Box: Abnormal automaticity and triggered activity
Abnormal automaticity
The generation of spontaneous ectopic electrical impulses by the cells outside of the Sino-atrial node. In SVT, enhanced automaticity in atrial or AV nodal tissues can initiate and sustain the arrythmia. This enhanced automaticity may owe to altered ion channel function, changes in intracellular calcium handling and storage, or alterations in sympathetic or parasympathetic nervous system function7.
Triggered activity
Occurs when an action potential is elicited by after depolarisation, which can either be early (EAD) or delayed (DAD). EADs and DADs can result from disturbances in ion channel function, electrolyte imbalances or alterations in intracellular calcium levels. These abnormal depolarisations can trigger the onset of SVT by initiating a re-entrant circuit or causing premature (or ectopic) beats.
Junctional ectopic tachycardia
Junctional ectopic tachycardia (JET) is an arrhythmia often seen in infants post operatively, especially after cardiac surgery. It can have significant mortality if not promptly diagnosed and treated. JET originates in the AV node or AV junction, including the BH. It can be further classified into congenital junctional ectopic tachycardia (CJET) and postoperative junctional ectopic tachycardia (POJET)8.
Congenital junctional ectopic tachycardia usually occurs in infants aged under six months, but diagnosis can be delayed after this age too. Typically, infants with JET will have heart rates of approximately 200 to 250 beats per minute. Patients can also develop foetal tachycardia prenatally and present as congestive heart failure in the foetus. Postoperative JET usually presents within 72 hours after surgery. On physical examination, the patient is noted to have tachycardia with signs of congestive heart failure8,9.

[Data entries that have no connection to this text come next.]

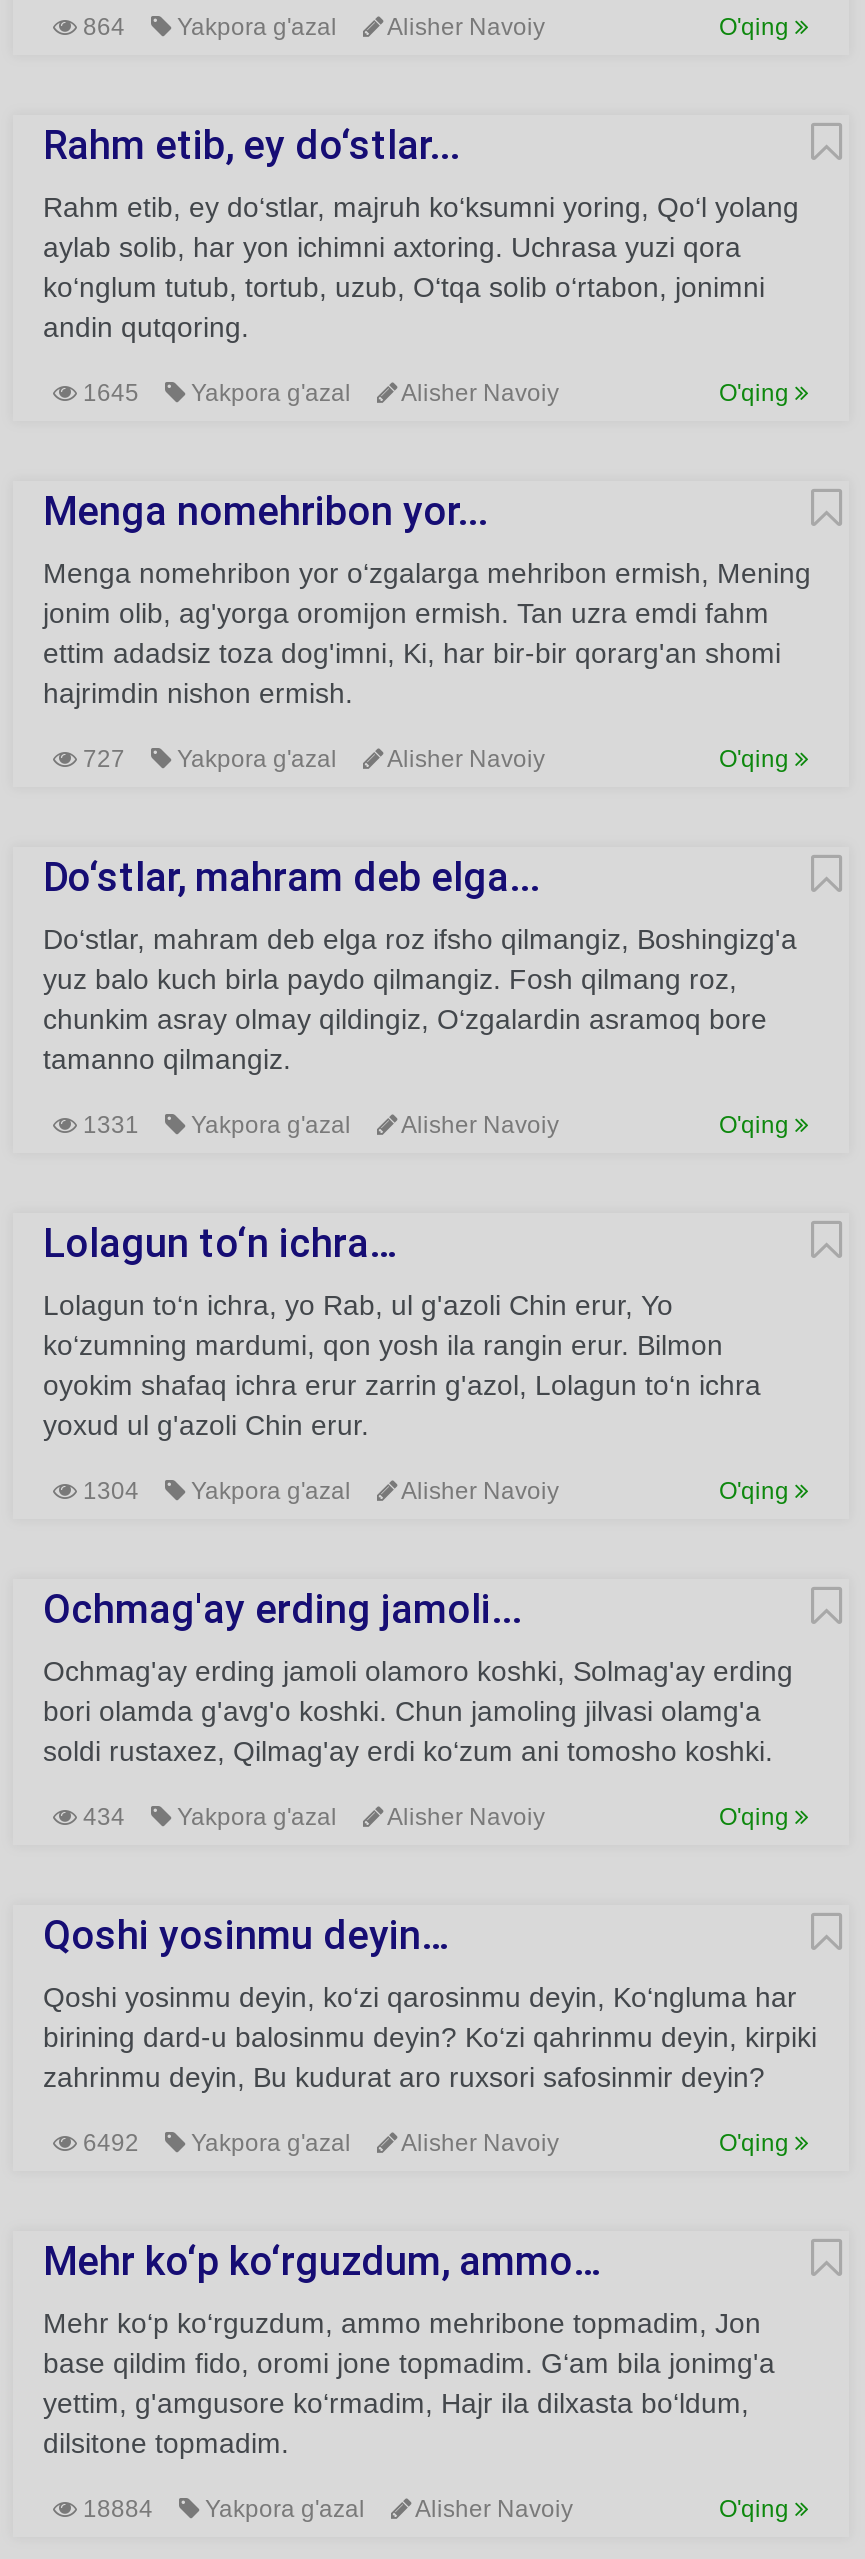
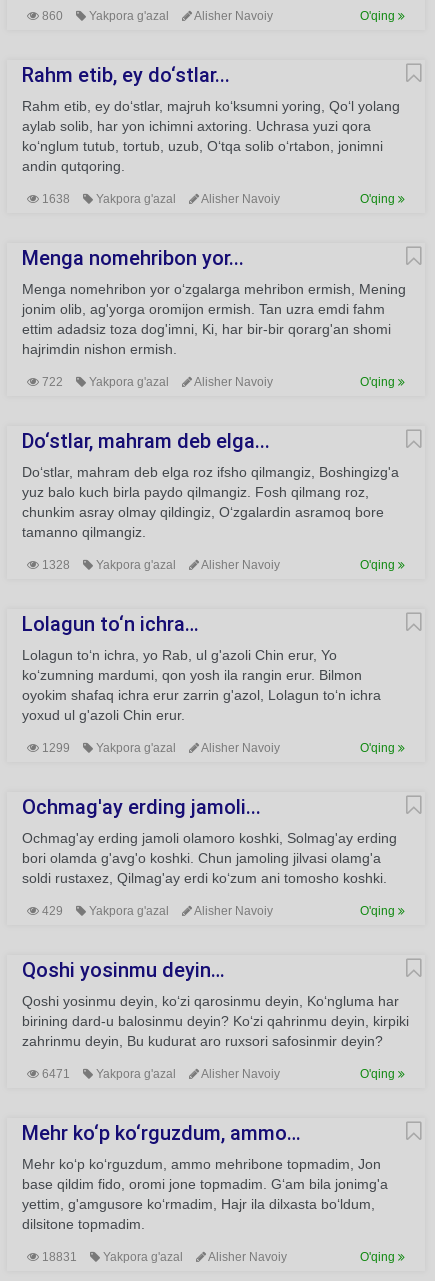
- 864 Yakpora g'azal Alisher Navoiy
+ 860 Yakpora g'azal Alisher Navoiy

- 1645 Yakpora g'azal Alisher Navoiy
+ 1638 Yakpora g'azal Alisher Navoiy

- 727 Yakpora g'azal Alisher Navoiy
+ 722 Yakpora g'azal Alisher Navoiy

- 1331 Yakpora g'azal Alisher Navoiy
+ 1328 Yakpora g'azal Alisher Navoiy

- 1304 Yakpora g'azal Alisher Navoiy
+ 1299 Yakpora g'azal Alisher Navoiy

- 434 Yakpora g'azal Alisher Navoiy
+ 429 Yakpora g'azal Alisher Navoiy

- 6492 Yakpora g'azal Alisher Navoiy
+ 6471 Yakpora g'azal Alisher Navoiy

- 18884 Yakpora g'azal Alisher Navoiy
+ 18831 Yakpora g'azal Alisher Navoiy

The patient should be evaluated for electrolyte abnormalities and acidosis, along with a chest X-ray to evaluate for cardiomegaly and pulmonary oedema. An electrocardiogram should be checked to assess for narrow complex tachycardia.
Ventricular tachycardia
Ventricular tachycardia is a regular fast heartbeat that starts from the ventricles instead of starting from the SA node in the atria. Ventricular tachycardia can be described as sustained or non-sustained, and monomorphic or polymorphic10:
- Non-sustained VT lasts for at least three beats and terminates spontaneously (less than 30 seconds) and be asymptomatic;
- Sustained VT lasts for more than 30 seconds, or can require intervention if accompanied with haemodynamic instability. Sustained VT may cause symptoms such as dizziness, presyncope (feeling faint), syncope (fainting), breathlessness and may lead to cardiac arrest requiring medical intervention10;
- Monomorphic VT can be caused by a small area of abnormal electrical tissue or scarring. The beats can be visualised on an ECG and is seen as stable QRS morphology with no beat-to-beat variation as the impulses originate from the same point in the ventricles;
- Polymorphic VT can be caused by heart muscle disease, electrolyte imbalance, or channel ion disease. With polymorphic VT, there are differing QRS morphologies that can be visualised on an ECG, with beat-to-beat variation as the impulses originate from different points in the ventricles. Although the causes of polymorphic VT are more serious than other types of VT, they are also very rare and further investigations are needed to confirm this10.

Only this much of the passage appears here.